Apple CEO Tim Cook is no Steve Jobs. That fact is already evident in Cook's first couple of months on the job filling in for Jobs, who retired in August and died in October at the age of 56 after a long tenure as Apple's CEO.

A report from The Wall Street Journal which profiles Cook, on the job for just two months, notes that Cook operates very differently than Jobs, hailed as a great all-time innovator known for his unconventional leadership style as company CEO.

The newspaper reported, ...the low-key Mr. Cook has already put his operational mark on Apple in ways that suggest the company won't be entirely the same as under its intense and tempestuous co-founder.

Among the different ways Cook leads that emerged from the profile include:

--Cook communicates in a broader fashion. Already, Cook, 50, has sent several company-wide emails, including one that detailed a corporate celebration of Jobs' life after his death, and others announcing a charitable program and a major employee promotion.

--Cook is involved well beyond the product creative process. In recent weeks, the profile noted, Cook has tended to administrative matters that never interested Mr. Jobs, such as...corporate reporting structures.

--Cook quickly promoted Eddy Cue to senior vice president of Internet software and services at Apple. The move put Cue in charge of Apple's iTunes Store, iCloud, iAd and iBookstore platform, and it occurred less than two weeks after Cook became Apple's CEO. Cook communicated the promotion via a company-wide email.

--Cook restructured Apple's education division so that its sales and marketing teams are split up, and focused on the products they directly support. The effort restructured Apple's corporate structure, as the Apple vice president of education now reports to senior vice president Phil Shiller instead of Cook.

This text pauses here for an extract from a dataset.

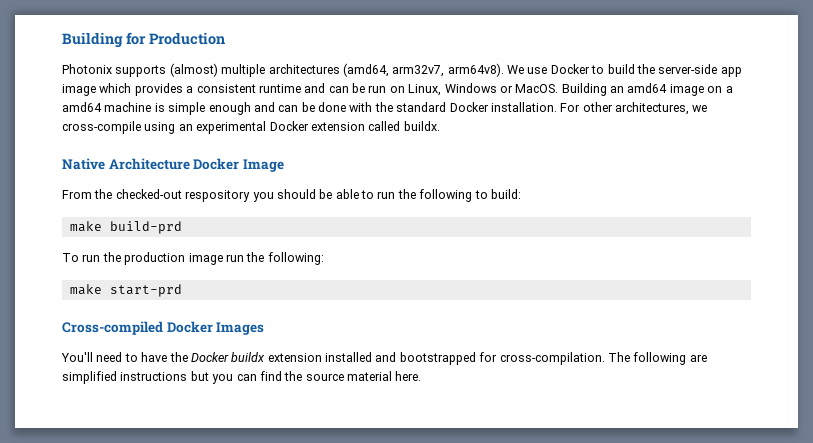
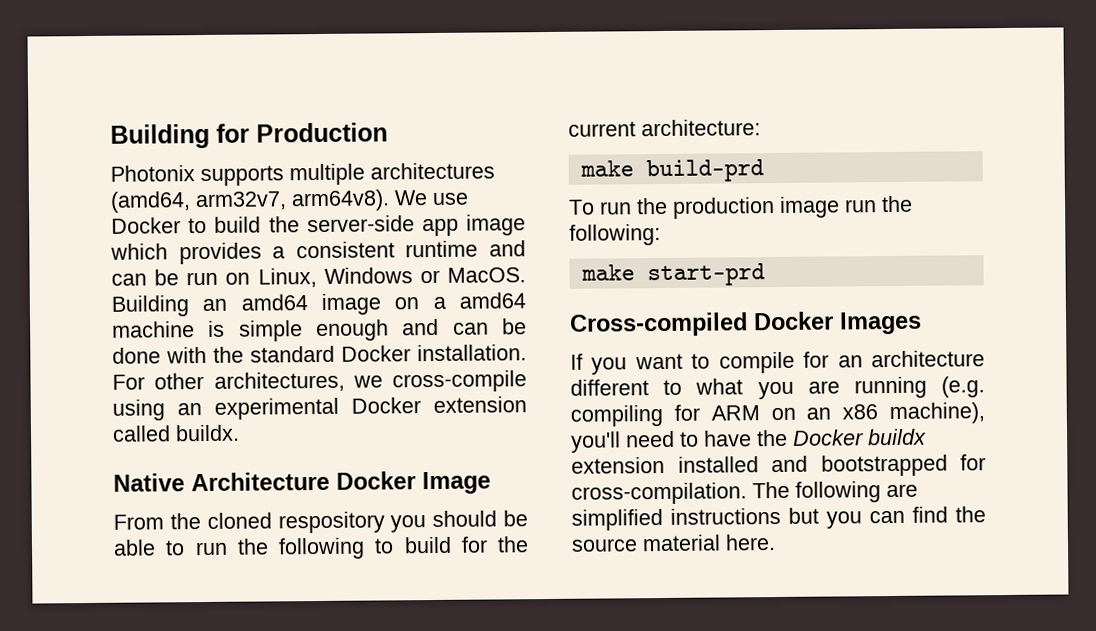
[169,63,218,77] (almost) -> (284, 176) none
[115,189,182,199] checked-out -> [206,512,272,529] cloned
[490,189,521,199] build: -> [403,536,529,554] [568,119,761,137] build for the current architecture:
[61,352,93,362] You'll -> [570,350,985,375] [570,376,985,400] [570,402,985,427] [571,431,621,453] If you want to compile for an architecture different to what you are running (e.g. compiling for ARM on an x86 machine), you'll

--Cook may put Apple's cash hoard to work. While the profile gave no specific clues as to what Cook might do with Apple's $81 billion cash hoard, it suggested that Cook may use it differently than Jobs, who seemed to like piling up the cash more than using it. Jobs had suggested the cash kept Apple positioned for acquisitions, and some was used to acquire Siri and other smaller companies and technologies, but with $81 billion, many have called upon Apple to distribute the money to shareholders or make more substantial acquisitions.